[Start of section]

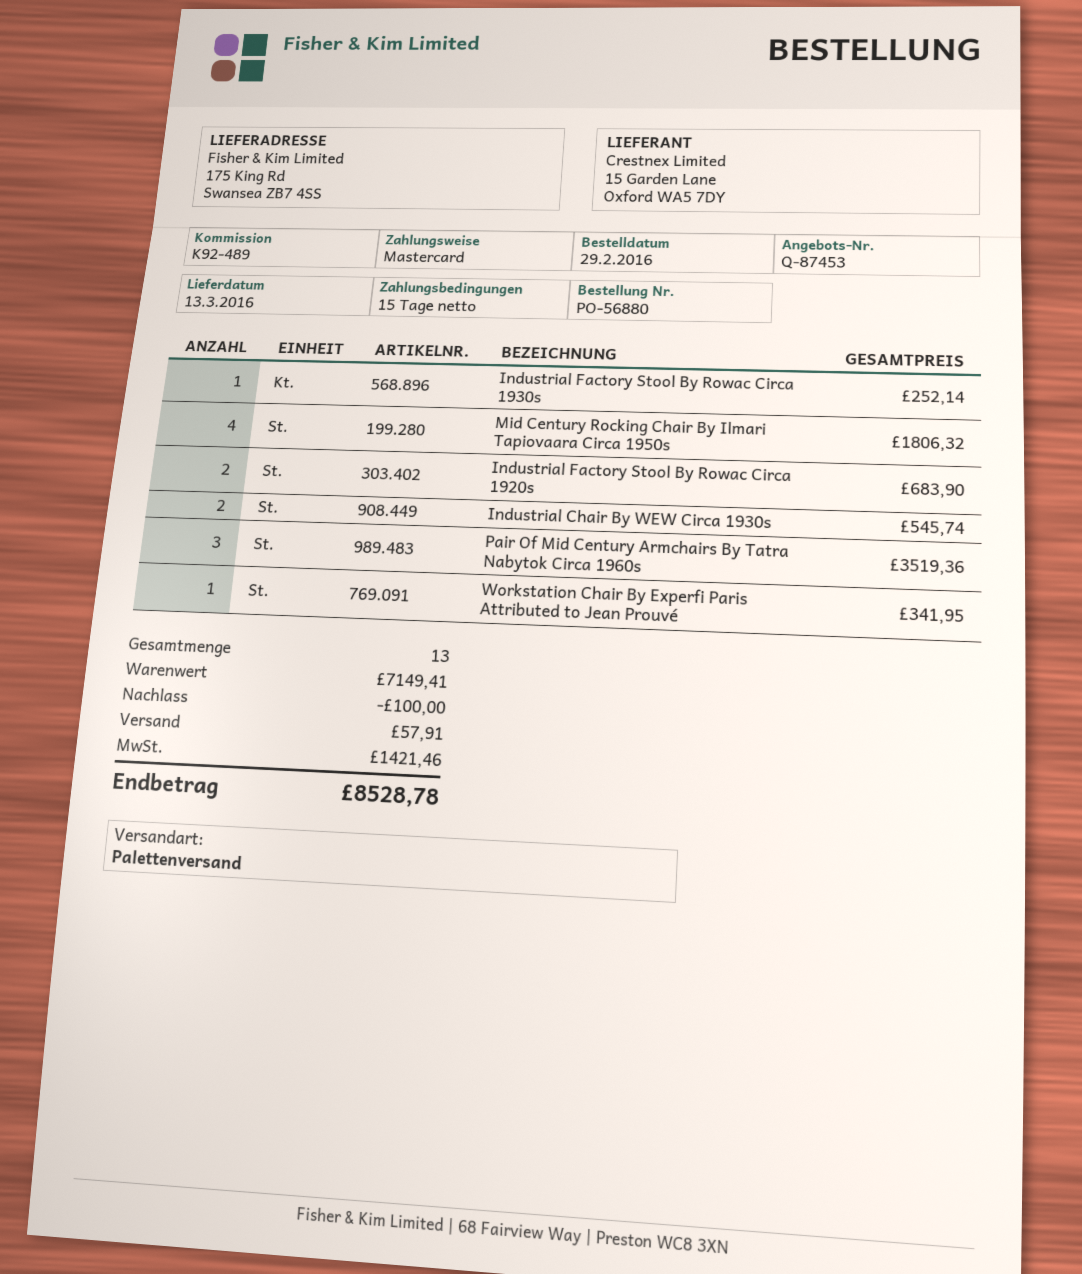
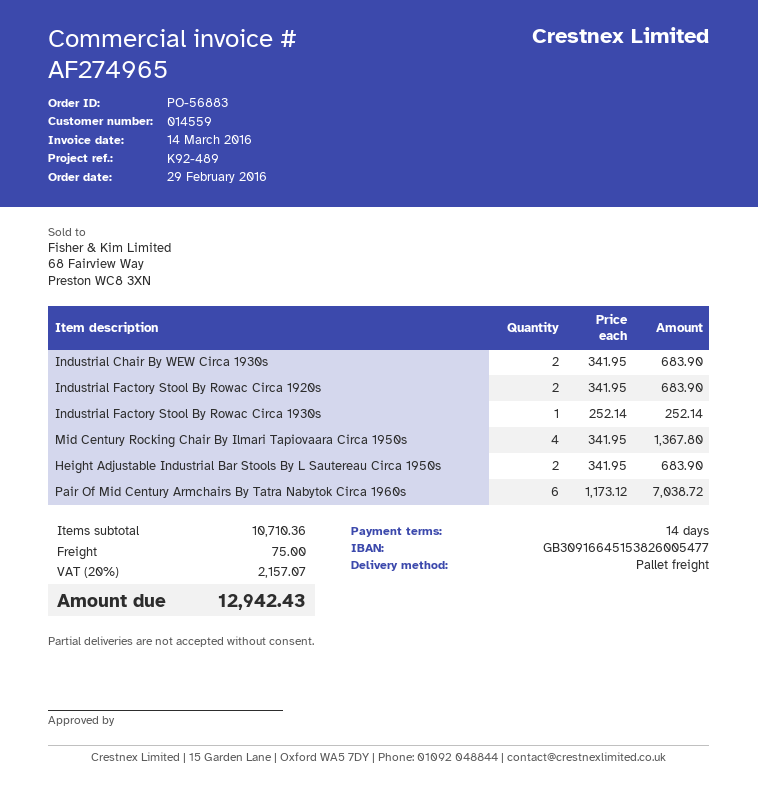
order number: PO-56880 -> PO-56883
payment terms: 15 days -> 14 days
Mid Century Rocking Chair By Ilmari Tapiovaara Circa 1950s: 4 for 1806.32 -> 4 for 1367.80
Industrial Chair By WEW Circa 1930s: 2 for 545.74 -> 2 for 683.90
Pair Of Mid Century Armchairs By Tatra Nabytok Circa 1960s: 3 for 3519.36 -> 6 for 7038.72
Workstation Chair By Experfi Paris Attributed to Jean Prouvé: 1 for 341.95 -> none
Height Adjustable Industrial Bar Stools By L Sautereau Circa 1950s: none -> 2 for 683.90
subtotal: 7149.41 -> 10710.36
discount: 100.00 -> none
shipping: 57.91 -> 75.00
tax: 1421.46 -> 2157.07
total: 8528.78 -> 12942.43

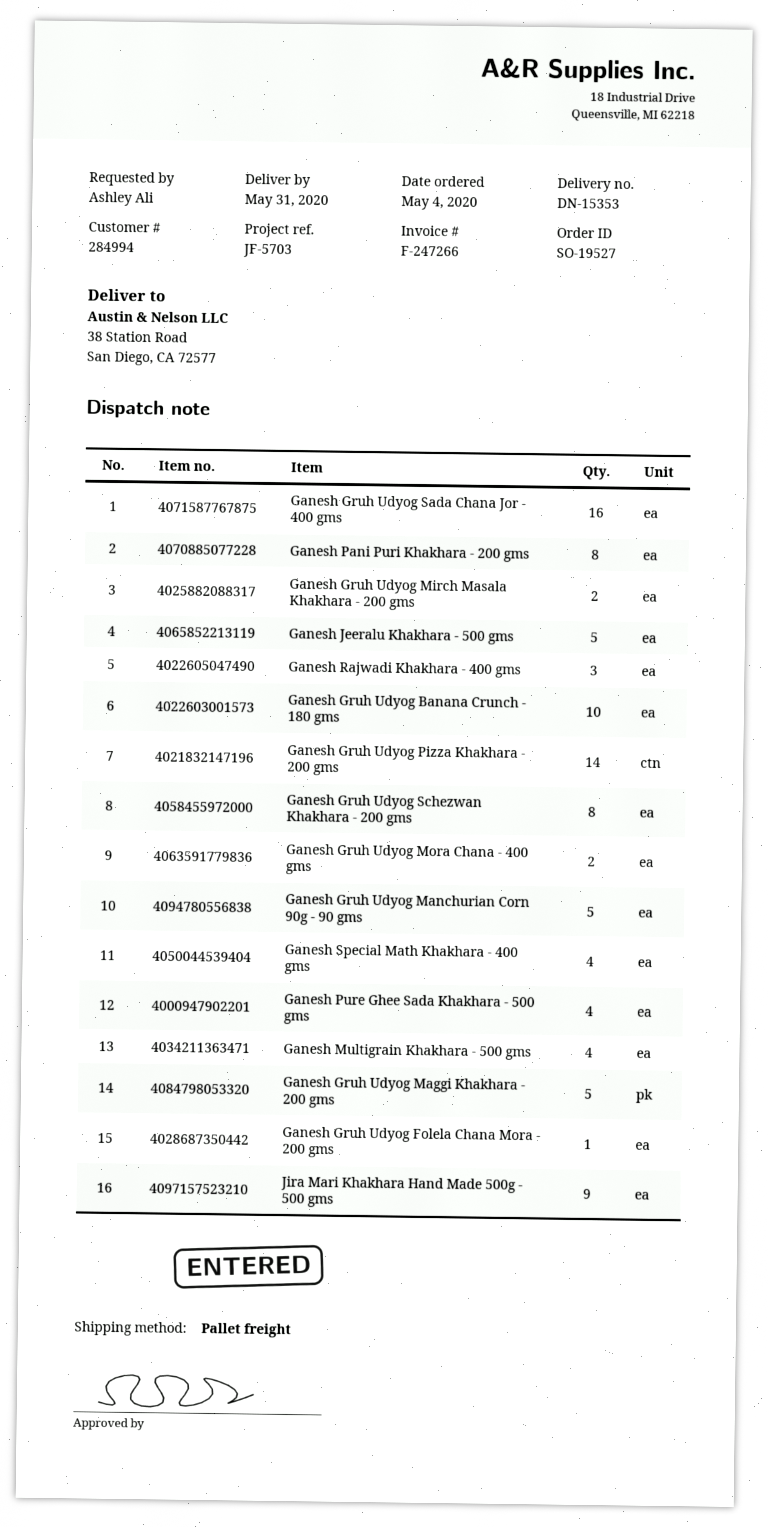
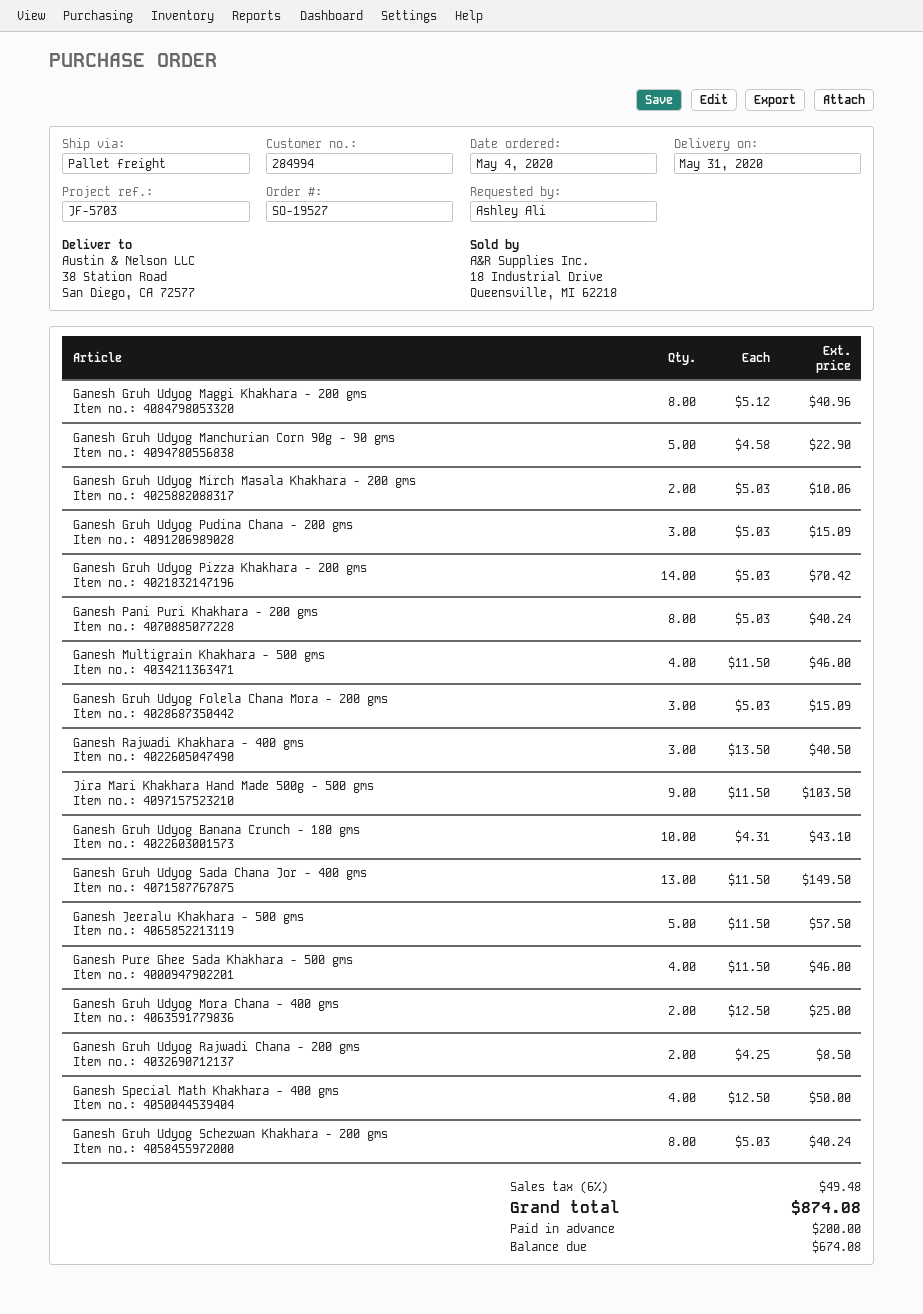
Ganesh Gruh Udyog Sada Chana Jor - 400 gms: 16 -> 13
Ganesh Gruh Udyog Maggi Khakhara - 200 gms: 5 -> 8
Ganesh Gruh Udyog Folela Chana Mora - 200 gms: 1 -> 3
Ganesh Gruh Udyog Pudina Chana - 200 gms: none -> 3
Ganesh Gruh Udyog Rajwadi Chana - 200 gms: none -> 2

[End of section]

● YOUR TASK
Retype each entry exactly. No pictures.

● EXERCISE RESULT
order number: PO-56880 -> PO-56883
payment terms: 15 days -> 14 days
Mid Century Rocking Chair By Ilmari Tapiovaara Circa 1950s: 4 for 1806.32 -> 4 for 1367.80
Industrial Chair By WEW Circa 1930s: 2 for 545.74 -> 2 for 683.90
Pair Of Mid Century Armchairs By Tatra Nabytok Circa 1960s: 3 for 3519.36 -> 6 for 7038.72
Workstation Chair By Experfi Paris Attributed to Jean Prouvé: 1 for 341.95 -> none
Height Adjustable Industrial Bar Stools By L Sautereau Circa 1950s: none -> 2 for 683.90
subtotal: 7149.41 -> 10710.36
discount: 100.00 -> none
shipping: 57.91 -> 75.00
tax: 1421.46 -> 2157.07
total: 8528.78 -> 12942.43

Ganesh Gruh Udyog Sada Chana Jor - 400 gms: 16 -> 13
Ganesh Gruh Udyog Maggi Khakhara - 200 gms: 5 -> 8
Ganesh Gruh Udyog Folela Chana Mora - 200 gms: 1 -> 3
Ganesh Gruh Udyog Pudina Chana - 200 gms: none -> 3
Ganesh Gruh Udyog Rajwadi Chana - 200 gms: none -> 2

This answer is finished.